Wait... that's not, um, quite... uh... never mind.
There are lots of ways to measure a player's offensive productivity. Some are more esoteric, some more complex, some simple and plain. But, no matter which one you pick, in 2011, David Ortiz was likely one of the best in the league. Ortiz was a top ten hitter last year in terms of OPS and wRC+. He had the highest fWAR of any DH as well, though admittedly that's a much smaller group. Any way you look at it, Ortiz was a monster at the plate last season. Now though, at least technically, Ortiz isn't a Boston Red Sock. He's a free agent, and though the market for his services may be limited, there exists a real possibility Ortiz won't be back in Boston next season.
I wanted to see how all that translates in terms of runs for the team. For fun, I pulled up the
Kardashian Calculator Lineup Analysis Tool at Baseball Musings. The Lineup Analysis Tool attempts to tell you how many runs a given lineup will score over the course of a season. The way it works is you enter the On Base Percentage and the Slugging Percentage for each of the nine players in the batting lineup. The Tool then spits out a number of different projections, depending on how the lineup is structured.

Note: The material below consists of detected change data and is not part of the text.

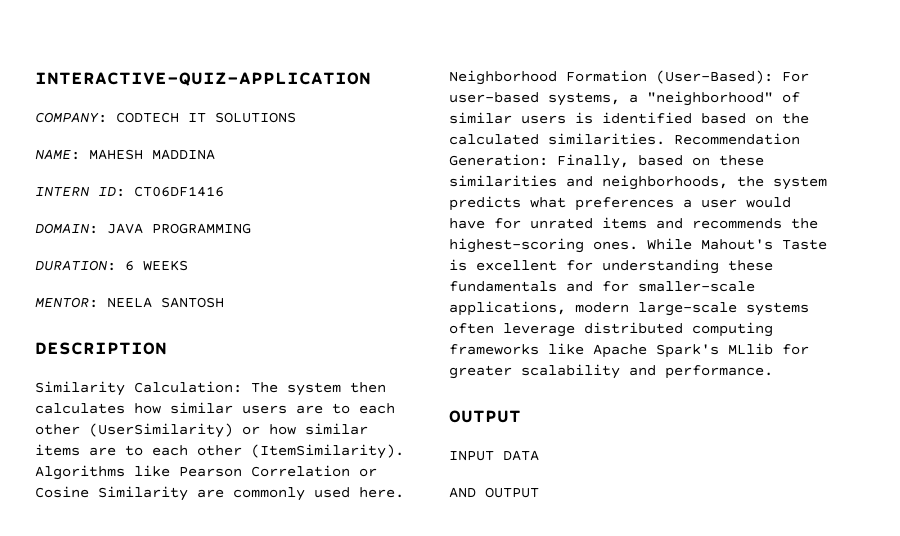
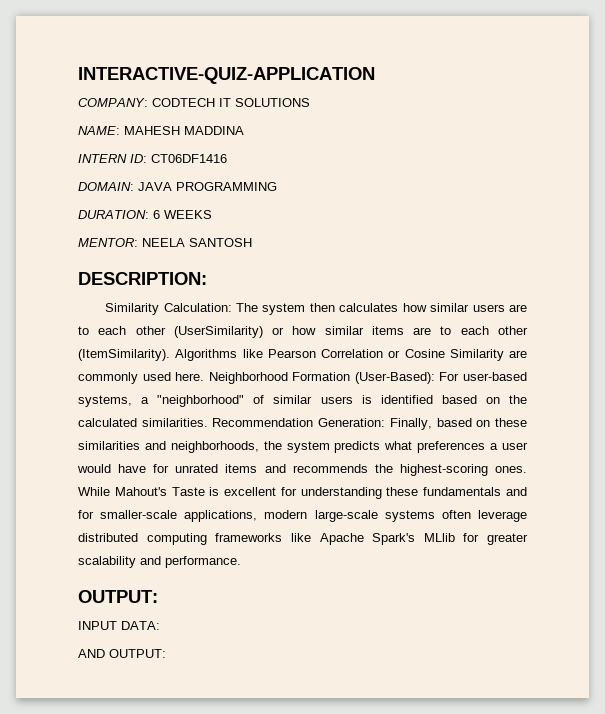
- DESCRIPTION
+ DESCRIPTION:
  While Mahout's Taste is excellent for understanding these fundamentals and for smaller-scale applications, modern large-scale systems often leverage distributed computing frameworks like Apache Spark's MLlib for greater scalability and performance.
- OUTPUT
+ OUTPUT:
- INPUT DATA
+ INPUT DATA:
- AND OUTPUT
+ AND OUTPUT:

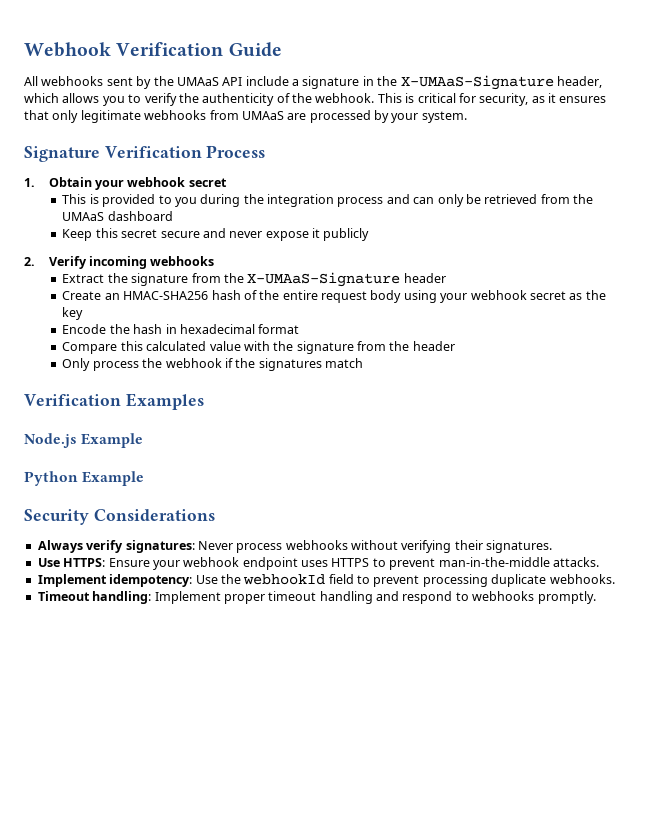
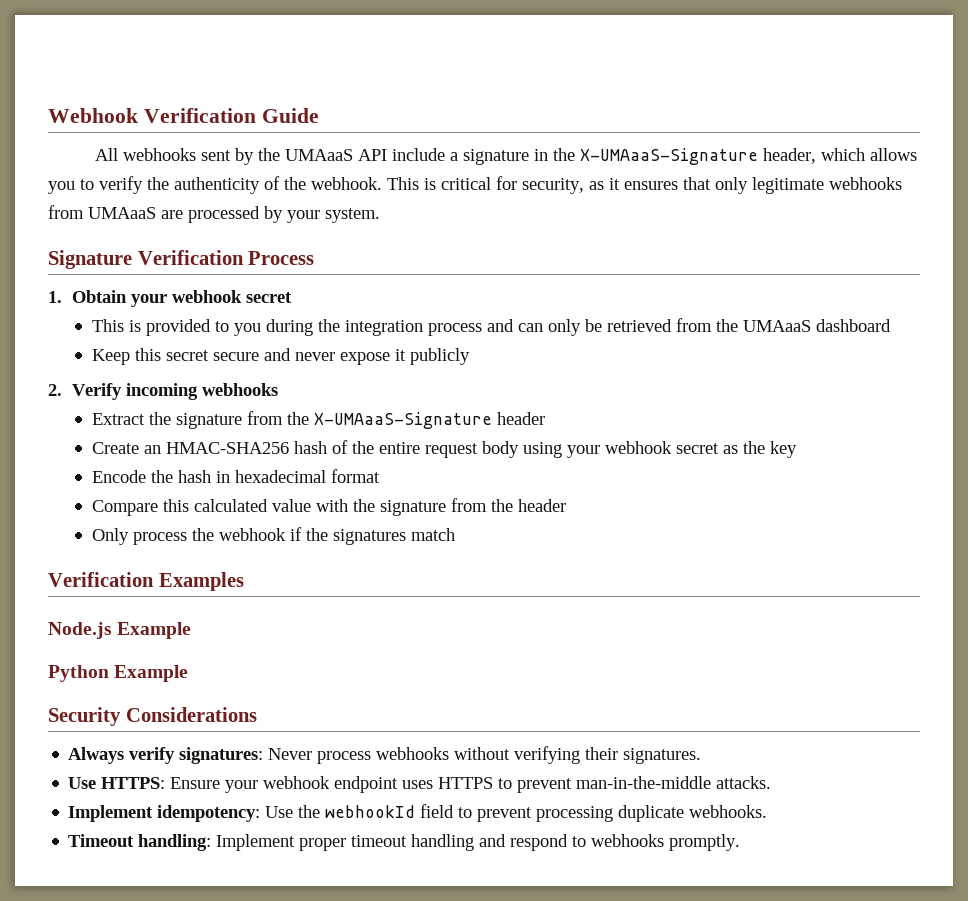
- All webhooks sent by the UMAaS API include a signature in the X-UMAaS-Signature header, which allows you to verify the authenticity of the webhook.
+ All webhooks sent by the UMAaaS API include a signature in the X-UMAaaS-Signature header, which allows you to verify the authenticity of the webhook.
- This is critical for security, as it ensures that only legitimate webhooks from UMAaS are processed by your system.
+ This is critical for security, as it ensures that only legitimate webhooks from UMAaaS are processed by your system.
- This is provided to you during the integration process and can only be retrieved from the UMAaS dashboard
+ This is provided to you during the integration process and can only be retrieved from the UMAaaS dashboard
- Extract the signature from the X-UMAaS-Signature header
+ Extract the signature from the X-UMAaaS-Signature header

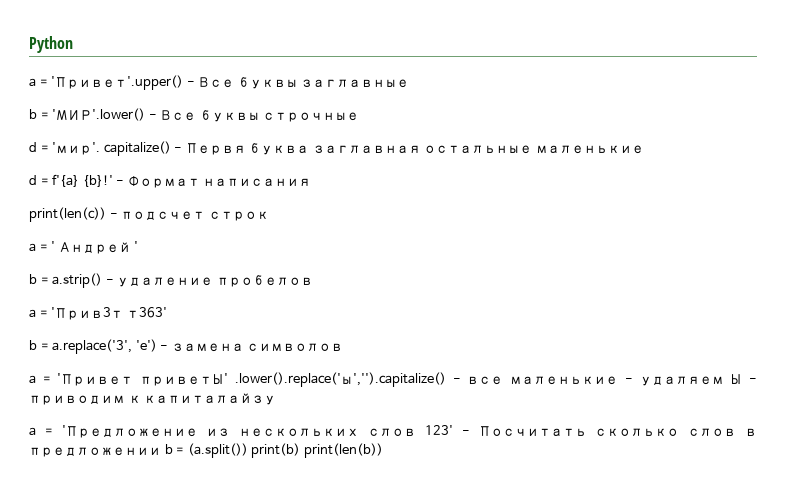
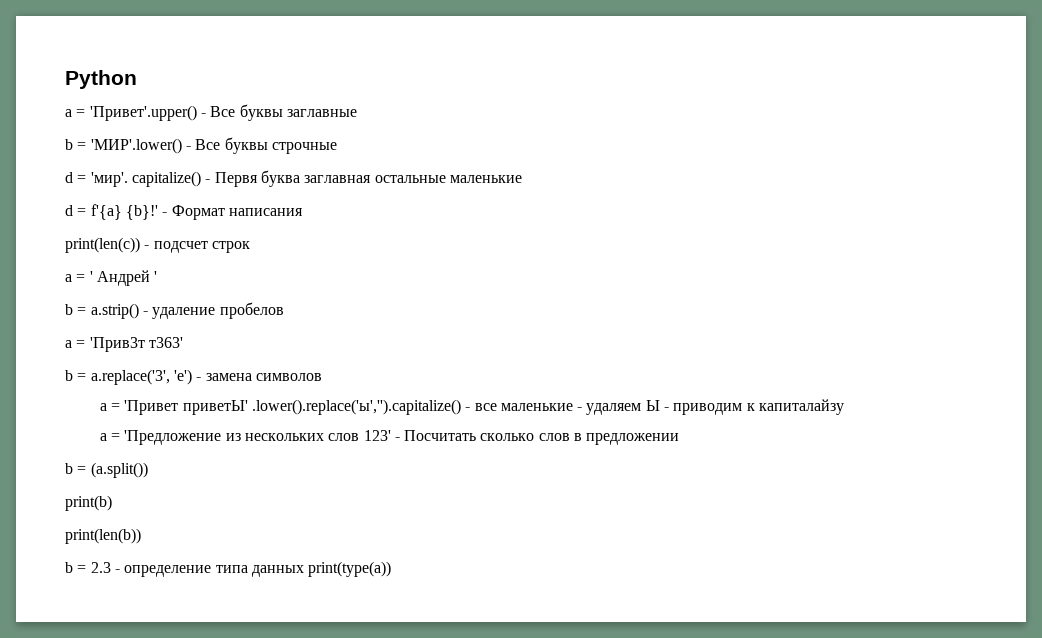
- a = 'Предложение из нескольких слов 123' - Посчитать сколько слов в предложении b = (a.split()) print(b) print(len(b))
+ a = 'Предложение из нескольких слов 123' - Посчитать сколько слов в предложении
+ b = (a.split())
+ print(b)
+ print(len(b))
+ b = 2.3 - определение типа данных print(type(a))

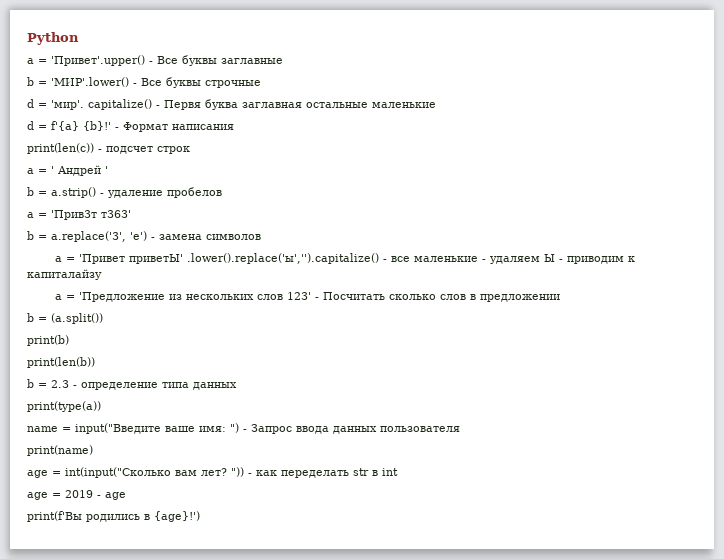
- b = 2.3 - определение типа данных print(type(a))
+ b = 2.3 - определение типа данных
+ print(type(a))
+ name = input("Введите ваше имя: ") - Запрос ввода данных пользователя
+ print(name)
+ age = int(input("Сколько вам лет? ")) - как переделать str в int
+ age = 2019 - age
+ print(f'Вы родились в {age}!')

For example, I plugged in the cumulative stats that the Red Sox generated at each position over the entire 2011 season. The tool gave me a Runs Per Game of 5.552 on the high side and 5.195 on the low. Multiply by 162 and you get a a team that the tool predicts to score between 899 and 842 runs. The midway point between those two totals is 871 runs. The 2011 Red Sox actually scored 875. Not too shabby.
So, what happens when you take David Ortiz out of that lineup?First you have to replace him with someone. The Red Sox will field a DH next year one way or the other. So I looked up what kind of production other teams got from their DH slots. Of non-Red Sox teams, the Blue Jays were right in the middle in terms of DH production. They got a .255/.320/.415 slash line from their DHs this past year. While that was a bit below the average it was the median number so I plugged that into the Lineup Analysis Tool. What happened?
Well, the Red Sox's scoring dropped. Duh. We knew that was going to happen. Take a good hitter out and replace him with a mediocre one and you're bound to lose runs on the other end. The question is, by how much was the team's scoring hurt? The non-Ortiz 2011 Red Sox scored between 853 and 801 runs on the season. The midway point between those two is 827. The difference between 871 (I'll use the projected number) and 827 is 48. That means, on average, Ortiz was worth about 48 runs* or almost five wins (ten runs is generally accepted to equate to a single win) to the 2011 Red Sox. Fan Graphs calculated Ortiz's fWAR to be 4.2 in 2011, which is a bit over four wins. So they're in the same ballpark.
*Of course, the tool isn't exact. There is a scenario where the Ortiz-less lineup outscores the lineup with Ortiz. That is on the outer bounds of likely, however.
As I said above, the 2011 Red Sox scored 875 runs, the most in the majors. In fact, only three teams last season, the Red Sox, Yankees, and Rangers, scored more than 800 runs. The Red Sox outscored the World Series winning Cardinals by 113 runs. The Red Sox were so far ahead of most teams that I think you could make a credible argument that, assuming everything stays the same, the Red Sox don't actually need to resign Ortiz. Of course we know assuming that everything stays the same is a fools errand.
The argument you often hear during the off season is that it's acceptable to play someone who won't be a very good hitter because the team has a bunch of other guys who we know can hit. They'll make up for the one that can't. As in, "Don't worry about Kevin Cash at catcher. Sure he'll hit .150, but that's why we got Adrian Gonzalez." This is true except when there are injuries (Red Sox fans know nothing about those), or down turns in performance, which I will remind you, only happen every single year. This is in fact, exactly why the Red Sox should re-sign David Ortiz. A player who can make that much of a difference to the offense can make up for a lot of unknowns. Ortiz was one of the reasons the Red Sox led the league in runs scored despite getting very little production from right and left field. Nobody expected those going into the season, especially not in left, but they happened, and Ortiz (and many others) were there to pick up the slack.
So, to wrap this up, the title, David Ortiz Will Give You The Runs, is completely true, or at least was last season. Other than the wrist injury which lingered over two seasons, Ortiz has been a monster at the plate almost since setting foot in Fenway Park back in 2003. While I won't argue it's a repeatable skill, he has nonetheless authored some of the most amazing and vital moments in Red Sox history. He's the best at what he does and considering what he provides to the team, there is little reason for them not to retain him.
Right now the Red Sox are in a waiting period. They're hoping that other teams make offers to Ortiz in order to prove that the money Ortiz wants won't be available to him. They're gambling that this is a better course of action than potentially hurting his feelings by offering him what they think he's worth. Time will tell if the strategy works or not. One hopes it does. If not, and Ortiz ends up playing some where else in 2012, I think the Red Sox and their fans will miss the runs.